Le consorterie della sicurezza privata, al soldo delle grandi aziende, violano ogni giorno la legge e la privacy dei propri dipendenti, dei clienti, dei concorrenti, dei cittadini e di chiunque, anche per pura coincidenza, inciampi nei loro affari. Li schedano, li intercettano, sbirciano nella loro posta elettronica, li pedinano e li filmano. In nome di una “ragione aziendale”, che assomiglia tanto alla “ragione di Stato”, che calpesta ogni diritto e che va oltre, anche l’immaginabile. È l’esercito degli ex, delle agenzie investigative e delle risk agency. Pubblici dipendenti in aspettativa, ex carabinieri, ex poliziotti, ex finanzieri, ex spioni. Dopo la pensione o a metà carriera, i più furbi, hanno una chance per non annoiarsi: diventare un consulente nel ramo della sicurezza privata. Un esercito invisibile di “barbe finte” pronte a tutelare gli interessi dei top manager e ad accontentare ogni loro capriccio.

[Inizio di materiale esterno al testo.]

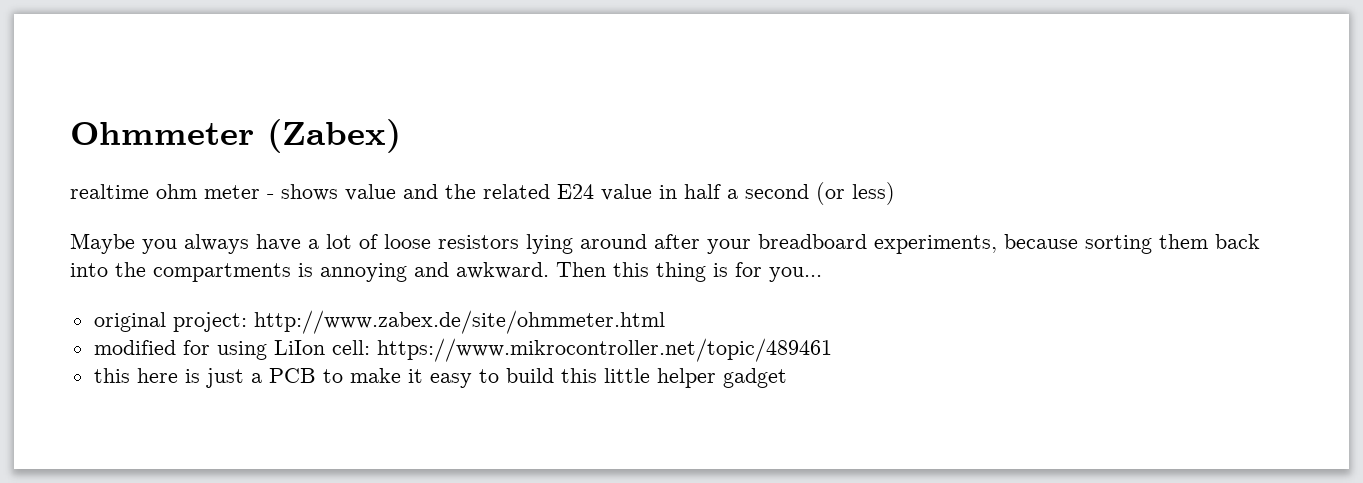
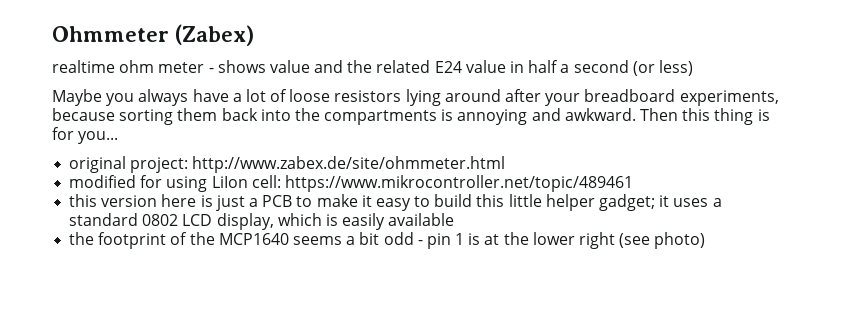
- this here is just a PCB to make it easy to build this little helper gadget
+ this version here is just a PCB to make it easy to build this little helper gadget; it uses a standard 0802 LCD display, which is easily available
+ the footprint of the MCP1640 seems a bit odd - pin 1 is at the lower right (see photo)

Sono strutture efficienti, snelle, flessibili, soggette ad alcun controllo, se non quello dei vertici aziendali. Rispecchiano un modello ormai consolidato negli Stati Uniti, dove la sicurezza pubblica e privata vanno ormai a braccetto, anche nei teatri di guerra. Producono veline, dossier, analisi e rumors, a volte a metà strada tra il pettegolezzo e il gossip. Tutto fa brodo e un giorno potrebbe servire. Strutture che, in nome della legge del ricatto, che vige in un mercato ormai avvelenato, in alcuni casi hanno alimentato pericolose “macchine del fango”. Utilizzare ogni mezzo per raggiungere ogni tipo di obiettivo, questa la filosofia aziendale di chi si circonda di un esercito privato.

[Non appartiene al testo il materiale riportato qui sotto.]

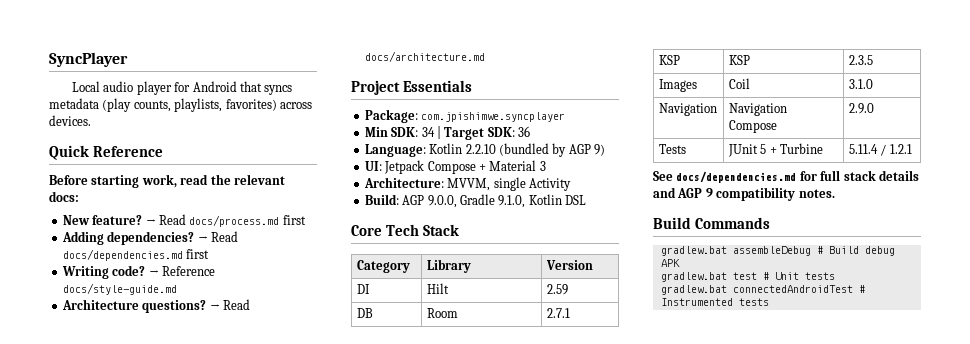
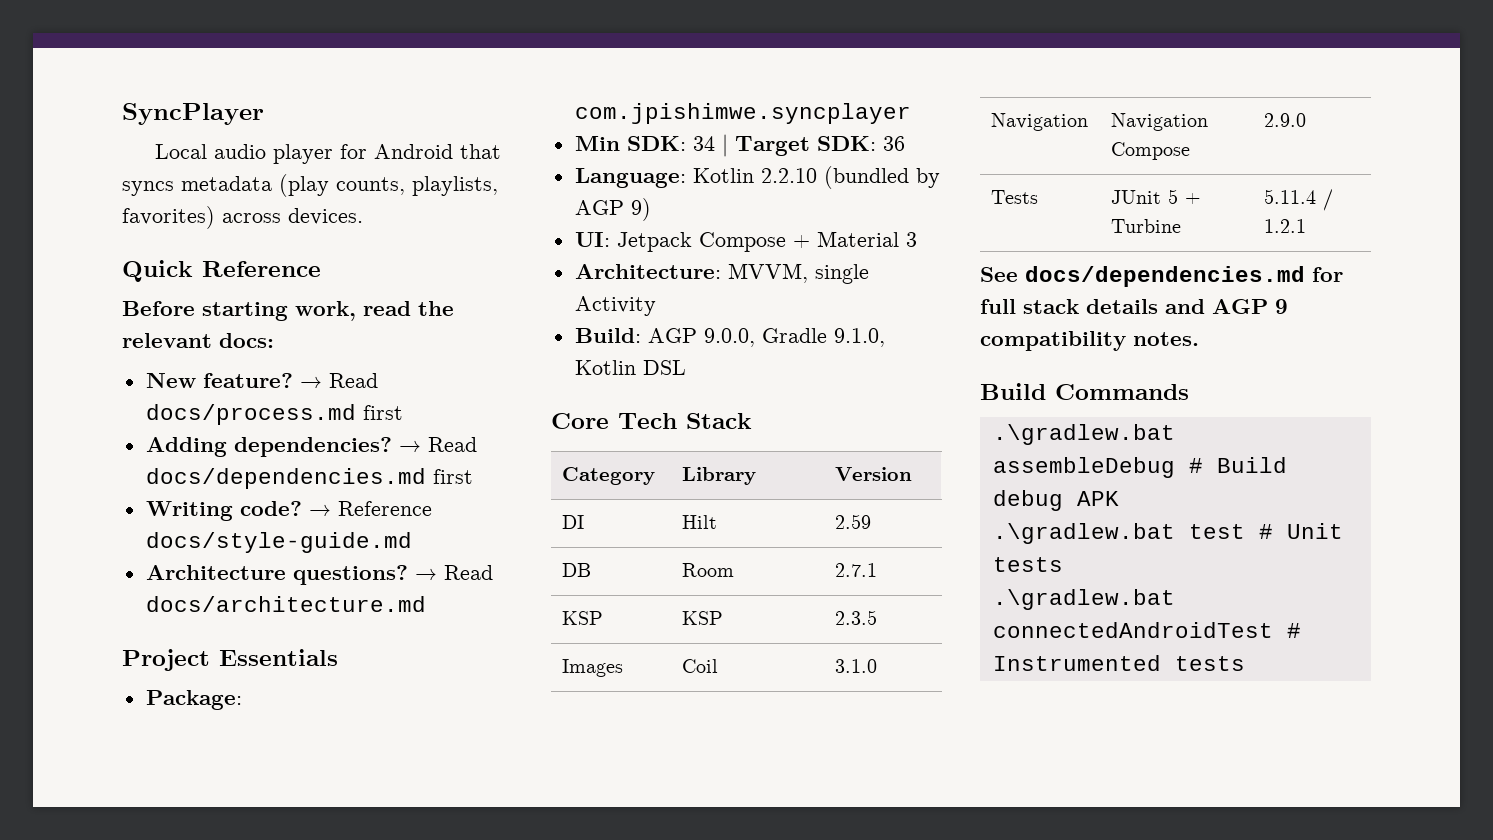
- gradlew.bat assembleDebug # Build debug APK
+ .\gradlew.bat assembleDebug # Build debug APK
- gradlew.bat test # Unit tests
+ .\gradlew.bat test # Unit tests
- gradlew.bat connectedAndroidTest # Instrumented tests
+ .\gradlew.bat connectedAndroidTest # Instrumented tests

In quei dossier c’è dentro di tutto: dalle corna alle debolezze del diretto concorrente, passando per le sempre utili informazioni, meglio se piccanti, su politici, magistrati e, perché no, anche giornalisti. Una brodaglia maleodorante, pronta all’uso, che riposa negli archivi e nei server delle grandi corporation. La legge, quella repubblicana, vieta le schedature, le banchi dati, la raccolta delle informazioni con mezzi e tecniche che solo la polizia giudiziaria con l’avallo della magistratura può utilizzare. Ma a leggere le carte - quelle che raccontano prodezze e marachelle borderline delle security aziendali - ci si rende conto che la legge vige solo fuori dalle mura delle aziende. Se poi è necessario violarla, anche al di fuori da quei confini, non c’è problema, per il bene della “ditta”, ci si tappa il naso.
Le cronache raccontano anche che i Servizi, quelli che dovrebbero difendere il Paese, più di una volta hanno strizzano l’occhio ai Servizietti privati. Basta ricordare lo scandalo che coinvolse negli anni Settanta il famoso 007 privato Tom Ponzi (assolto anni dopo). La storia è piena di strani rapporti, a base di scambi bilaterali di informazioni, favori e dossier, tra le security private e i Servizi segreti. Un’intimità tanto stretta quanto insindacabile che ha spinto il Governo, il 22 dicembre scorso, ad apporre il segreto di stato sui rapporti tra un apparato statale, il Sismi (oggi Aise), e un’azienda privata, Telecom Italia. La vicenda è nota e ha visto il Presidente del Consiglio confermare il “top secret” opposto dal numero tre del controspionaggio militare, Marco Mancini, davanti al gup del tribunale di Milano che lo stava processando (in concorso con altri) per rivelazione di segreto d'ufficio, associazione a delinquere e corruzione nell’ambito del procedimento sui dossier illegali dell’ex sicurezza Telecom. Mancini, per difendersi, dovrebbe violare il segreto, parlando della sua attività e dei suoi rapporti che avrebbe avuto con Giuliano Tavaroli e i suoi colleghi al soldo di Marco Tronchetti Provera. Il Premier, l’unico che poteva avallare il silenzio dell’agente segreto, ha decretato che tali rapporti - e più in generale i criteri di gestione e gli assetti organizzativi dei Servizi, in quanto elementi riferibili “alle relazioni internazionali tra servizi e agli interna corporis degli organismi informativi” - sono segreti. Violare il segreto - ha scritto il premier al gup Mariolina Panasiti - “potrebbe da un lato minare la credibilità degli organismi informativi nei rapporti con le strutture collegate, dall'altro pregiudicarne la capacità ed efficienza operativa, con grave nocumento per gli interessi dello Stato”.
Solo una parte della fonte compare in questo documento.